### Information shown
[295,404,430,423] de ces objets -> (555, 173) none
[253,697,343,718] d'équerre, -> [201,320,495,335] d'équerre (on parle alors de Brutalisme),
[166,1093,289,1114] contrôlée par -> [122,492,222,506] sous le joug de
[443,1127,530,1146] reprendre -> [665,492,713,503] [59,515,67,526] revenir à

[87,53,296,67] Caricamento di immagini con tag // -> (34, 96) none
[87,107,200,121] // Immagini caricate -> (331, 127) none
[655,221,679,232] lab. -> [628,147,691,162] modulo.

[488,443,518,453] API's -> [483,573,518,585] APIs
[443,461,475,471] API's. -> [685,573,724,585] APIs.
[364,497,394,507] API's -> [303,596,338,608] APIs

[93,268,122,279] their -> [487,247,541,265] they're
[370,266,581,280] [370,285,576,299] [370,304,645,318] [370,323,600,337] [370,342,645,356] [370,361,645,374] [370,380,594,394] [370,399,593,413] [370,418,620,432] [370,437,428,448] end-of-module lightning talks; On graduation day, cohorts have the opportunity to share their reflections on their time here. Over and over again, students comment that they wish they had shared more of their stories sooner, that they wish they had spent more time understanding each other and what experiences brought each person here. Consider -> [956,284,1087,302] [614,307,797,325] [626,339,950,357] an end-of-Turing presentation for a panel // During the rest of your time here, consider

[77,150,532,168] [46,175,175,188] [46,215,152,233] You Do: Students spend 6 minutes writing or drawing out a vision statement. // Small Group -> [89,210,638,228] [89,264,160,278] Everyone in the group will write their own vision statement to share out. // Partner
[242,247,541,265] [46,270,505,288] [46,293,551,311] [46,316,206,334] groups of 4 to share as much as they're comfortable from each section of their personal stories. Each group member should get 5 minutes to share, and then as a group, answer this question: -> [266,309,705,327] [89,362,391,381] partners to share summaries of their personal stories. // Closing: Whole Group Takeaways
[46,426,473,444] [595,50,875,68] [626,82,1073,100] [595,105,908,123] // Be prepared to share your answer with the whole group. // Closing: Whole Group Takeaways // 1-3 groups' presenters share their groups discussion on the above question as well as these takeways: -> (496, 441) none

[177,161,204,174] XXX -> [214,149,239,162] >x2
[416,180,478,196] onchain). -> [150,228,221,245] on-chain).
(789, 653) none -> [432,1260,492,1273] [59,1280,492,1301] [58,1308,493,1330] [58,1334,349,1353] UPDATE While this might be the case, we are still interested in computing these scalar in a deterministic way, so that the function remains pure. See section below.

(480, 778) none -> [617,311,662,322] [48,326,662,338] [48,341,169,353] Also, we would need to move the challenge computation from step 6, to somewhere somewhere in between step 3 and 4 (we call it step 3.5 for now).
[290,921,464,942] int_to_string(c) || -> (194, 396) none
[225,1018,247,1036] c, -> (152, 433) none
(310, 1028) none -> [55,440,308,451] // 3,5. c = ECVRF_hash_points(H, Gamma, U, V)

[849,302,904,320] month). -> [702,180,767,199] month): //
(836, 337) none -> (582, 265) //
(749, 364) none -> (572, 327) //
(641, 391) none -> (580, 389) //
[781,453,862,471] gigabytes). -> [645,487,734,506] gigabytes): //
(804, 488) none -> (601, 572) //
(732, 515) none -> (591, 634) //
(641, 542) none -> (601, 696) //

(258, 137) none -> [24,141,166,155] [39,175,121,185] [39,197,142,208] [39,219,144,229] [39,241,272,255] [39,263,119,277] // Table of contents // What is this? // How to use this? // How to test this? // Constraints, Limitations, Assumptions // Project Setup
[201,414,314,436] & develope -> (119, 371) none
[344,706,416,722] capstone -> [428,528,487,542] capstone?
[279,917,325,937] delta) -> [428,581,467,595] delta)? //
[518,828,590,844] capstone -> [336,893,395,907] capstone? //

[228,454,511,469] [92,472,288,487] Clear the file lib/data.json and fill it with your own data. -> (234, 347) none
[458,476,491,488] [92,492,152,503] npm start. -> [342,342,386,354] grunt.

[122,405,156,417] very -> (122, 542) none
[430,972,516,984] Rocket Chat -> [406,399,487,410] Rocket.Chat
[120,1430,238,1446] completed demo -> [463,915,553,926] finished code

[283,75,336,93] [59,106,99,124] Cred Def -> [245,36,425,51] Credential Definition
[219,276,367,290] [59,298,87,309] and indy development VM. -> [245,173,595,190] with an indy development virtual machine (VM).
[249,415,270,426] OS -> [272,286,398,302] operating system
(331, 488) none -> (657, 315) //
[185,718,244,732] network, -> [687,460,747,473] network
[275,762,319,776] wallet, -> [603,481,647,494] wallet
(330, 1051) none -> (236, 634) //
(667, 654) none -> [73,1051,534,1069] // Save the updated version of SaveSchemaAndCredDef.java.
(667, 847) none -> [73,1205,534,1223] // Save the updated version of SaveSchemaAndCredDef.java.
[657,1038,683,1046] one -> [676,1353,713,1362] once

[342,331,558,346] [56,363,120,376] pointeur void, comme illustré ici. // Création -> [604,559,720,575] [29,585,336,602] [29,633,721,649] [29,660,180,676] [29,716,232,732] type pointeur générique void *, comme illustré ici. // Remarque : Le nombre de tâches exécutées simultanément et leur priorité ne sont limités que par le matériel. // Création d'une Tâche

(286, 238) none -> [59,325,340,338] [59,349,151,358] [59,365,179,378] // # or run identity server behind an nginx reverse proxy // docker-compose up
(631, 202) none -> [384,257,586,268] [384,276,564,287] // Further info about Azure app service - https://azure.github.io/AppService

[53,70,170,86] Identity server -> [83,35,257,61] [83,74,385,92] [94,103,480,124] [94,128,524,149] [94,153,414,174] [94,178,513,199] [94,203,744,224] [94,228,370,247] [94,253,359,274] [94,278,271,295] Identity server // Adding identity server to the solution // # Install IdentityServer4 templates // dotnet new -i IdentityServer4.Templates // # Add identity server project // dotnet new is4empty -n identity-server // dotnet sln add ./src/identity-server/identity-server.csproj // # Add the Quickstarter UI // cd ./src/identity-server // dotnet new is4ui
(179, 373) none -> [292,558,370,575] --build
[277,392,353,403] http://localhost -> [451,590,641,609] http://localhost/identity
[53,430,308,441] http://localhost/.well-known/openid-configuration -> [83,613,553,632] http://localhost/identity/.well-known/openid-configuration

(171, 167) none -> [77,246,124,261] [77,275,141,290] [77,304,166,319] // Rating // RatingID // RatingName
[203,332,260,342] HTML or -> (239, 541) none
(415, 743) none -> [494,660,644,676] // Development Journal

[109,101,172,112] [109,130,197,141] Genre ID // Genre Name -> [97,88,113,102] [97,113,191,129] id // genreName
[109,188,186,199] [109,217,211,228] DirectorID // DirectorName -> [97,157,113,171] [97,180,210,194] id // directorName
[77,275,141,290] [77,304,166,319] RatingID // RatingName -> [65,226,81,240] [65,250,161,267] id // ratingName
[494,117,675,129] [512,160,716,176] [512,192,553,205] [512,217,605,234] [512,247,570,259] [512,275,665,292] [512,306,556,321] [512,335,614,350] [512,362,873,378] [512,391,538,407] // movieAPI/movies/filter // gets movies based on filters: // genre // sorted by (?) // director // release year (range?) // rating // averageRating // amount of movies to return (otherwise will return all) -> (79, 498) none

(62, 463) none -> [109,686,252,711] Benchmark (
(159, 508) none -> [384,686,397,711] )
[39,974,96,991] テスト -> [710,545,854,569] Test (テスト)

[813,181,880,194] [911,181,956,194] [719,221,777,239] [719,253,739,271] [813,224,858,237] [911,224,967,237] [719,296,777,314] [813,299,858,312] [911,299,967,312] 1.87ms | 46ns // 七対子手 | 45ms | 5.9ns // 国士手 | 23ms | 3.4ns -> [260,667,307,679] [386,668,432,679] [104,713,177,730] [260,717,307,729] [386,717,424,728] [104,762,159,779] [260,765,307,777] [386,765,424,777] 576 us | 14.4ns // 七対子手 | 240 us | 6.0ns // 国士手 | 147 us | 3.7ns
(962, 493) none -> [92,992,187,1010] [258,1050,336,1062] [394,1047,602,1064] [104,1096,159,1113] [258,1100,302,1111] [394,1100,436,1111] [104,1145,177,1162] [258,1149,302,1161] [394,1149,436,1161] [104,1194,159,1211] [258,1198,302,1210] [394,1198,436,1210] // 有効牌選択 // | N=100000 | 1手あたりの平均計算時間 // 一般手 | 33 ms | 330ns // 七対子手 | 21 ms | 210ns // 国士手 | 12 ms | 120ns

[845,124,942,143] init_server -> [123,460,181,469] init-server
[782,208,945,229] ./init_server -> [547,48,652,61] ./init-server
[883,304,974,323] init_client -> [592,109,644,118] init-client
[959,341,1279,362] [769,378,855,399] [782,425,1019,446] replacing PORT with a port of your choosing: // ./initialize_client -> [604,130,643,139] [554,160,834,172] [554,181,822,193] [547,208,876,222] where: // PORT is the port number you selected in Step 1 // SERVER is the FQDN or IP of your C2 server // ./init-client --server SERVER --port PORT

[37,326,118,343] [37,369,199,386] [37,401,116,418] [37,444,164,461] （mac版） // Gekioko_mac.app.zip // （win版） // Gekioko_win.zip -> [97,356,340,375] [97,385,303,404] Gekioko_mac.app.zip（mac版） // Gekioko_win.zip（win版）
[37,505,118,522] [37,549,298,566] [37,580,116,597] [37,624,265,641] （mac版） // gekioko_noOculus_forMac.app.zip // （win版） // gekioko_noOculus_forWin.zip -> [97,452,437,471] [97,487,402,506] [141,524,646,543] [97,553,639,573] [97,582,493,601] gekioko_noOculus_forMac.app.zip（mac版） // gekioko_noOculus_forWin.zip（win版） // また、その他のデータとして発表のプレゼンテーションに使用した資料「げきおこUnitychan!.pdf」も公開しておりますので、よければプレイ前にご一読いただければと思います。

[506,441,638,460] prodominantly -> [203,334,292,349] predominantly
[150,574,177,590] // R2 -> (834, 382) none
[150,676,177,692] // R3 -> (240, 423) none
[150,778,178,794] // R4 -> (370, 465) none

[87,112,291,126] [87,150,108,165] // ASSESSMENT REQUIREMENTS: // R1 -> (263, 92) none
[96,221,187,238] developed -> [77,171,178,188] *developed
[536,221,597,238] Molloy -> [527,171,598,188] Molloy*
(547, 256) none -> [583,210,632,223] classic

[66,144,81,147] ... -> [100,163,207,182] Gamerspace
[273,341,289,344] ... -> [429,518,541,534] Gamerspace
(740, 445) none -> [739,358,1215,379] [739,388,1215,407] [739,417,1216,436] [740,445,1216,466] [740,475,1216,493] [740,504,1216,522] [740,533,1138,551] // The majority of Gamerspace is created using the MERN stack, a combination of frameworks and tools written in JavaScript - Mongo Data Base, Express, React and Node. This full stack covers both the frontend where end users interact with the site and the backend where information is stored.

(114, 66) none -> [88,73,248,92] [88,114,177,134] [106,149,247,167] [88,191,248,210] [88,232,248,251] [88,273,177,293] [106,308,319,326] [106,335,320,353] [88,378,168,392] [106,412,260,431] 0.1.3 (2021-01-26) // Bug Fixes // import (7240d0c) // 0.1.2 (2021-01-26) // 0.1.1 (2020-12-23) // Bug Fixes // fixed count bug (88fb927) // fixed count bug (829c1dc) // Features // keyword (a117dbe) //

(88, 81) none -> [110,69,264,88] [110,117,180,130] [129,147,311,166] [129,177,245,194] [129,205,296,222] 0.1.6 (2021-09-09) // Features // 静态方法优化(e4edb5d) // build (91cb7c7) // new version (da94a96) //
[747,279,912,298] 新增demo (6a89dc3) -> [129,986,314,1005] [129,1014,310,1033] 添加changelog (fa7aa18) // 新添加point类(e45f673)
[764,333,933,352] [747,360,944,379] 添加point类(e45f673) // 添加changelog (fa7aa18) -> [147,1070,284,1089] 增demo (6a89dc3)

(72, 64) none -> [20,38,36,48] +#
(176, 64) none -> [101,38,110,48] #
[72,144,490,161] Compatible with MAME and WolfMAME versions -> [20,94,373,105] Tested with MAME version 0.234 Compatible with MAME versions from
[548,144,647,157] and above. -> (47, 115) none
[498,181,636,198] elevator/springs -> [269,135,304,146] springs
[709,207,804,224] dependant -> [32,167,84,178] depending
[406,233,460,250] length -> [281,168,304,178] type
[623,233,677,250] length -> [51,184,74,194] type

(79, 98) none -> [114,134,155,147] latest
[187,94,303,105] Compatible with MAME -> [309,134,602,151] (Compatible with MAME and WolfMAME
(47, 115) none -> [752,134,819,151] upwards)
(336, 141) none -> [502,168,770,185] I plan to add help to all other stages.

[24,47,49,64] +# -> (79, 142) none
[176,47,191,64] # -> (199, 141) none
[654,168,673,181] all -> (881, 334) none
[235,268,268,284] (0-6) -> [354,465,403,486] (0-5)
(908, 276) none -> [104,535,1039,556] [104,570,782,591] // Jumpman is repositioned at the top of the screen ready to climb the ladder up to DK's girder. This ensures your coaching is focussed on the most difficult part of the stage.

### Task to carry out
Within the listing above, the range opens at the line with "[273,341,289,344] ... ->" and closes at the line with "(88, 81) none". Reproduce exactly the lines of that range, including both ends.

### Final answer
[273,341,289,344] ... -> [429,518,541,534] Gamerspace
(740, 445) none -> [739,358,1215,379] [739,388,1215,407] [739,417,1216,436] [740,445,1216,466] [740,475,1216,493] [740,504,1216,522] [740,533,1138,551] // The majority of Gamerspace is created using the MERN stack, a combination of frameworks and tools written in JavaScript - Mongo Data Base, Express, React and Node. This full stack covers both the frontend where end users interact with the site and the backend where information is stored.

(114, 66) none -> [88,73,248,92] [88,114,177,134] [106,149,247,167] [88,191,248,210] [88,232,248,251] [88,273,177,293] [106,308,319,326] [106,335,320,353] [88,378,168,392] [106,412,260,431] 0.1.3 (2021-01-26) // Bug Fixes // import (7240d0c) // 0.1.2 (2021-01-26) // 0.1.1 (2020-12-23) // Bug Fixes // fixed count bug (88fb927) // fixed count bug (829c1dc) // Features // keyword (a117dbe) //

(88, 81) none -> [110,69,264,88] [110,117,180,130] [129,147,311,166] [129,177,245,194] [129,205,296,222] 0.1.6 (2021-09-09) // Features // 静态方法优化(e4edb5d) // build (91cb7c7) // new version (da94a96) //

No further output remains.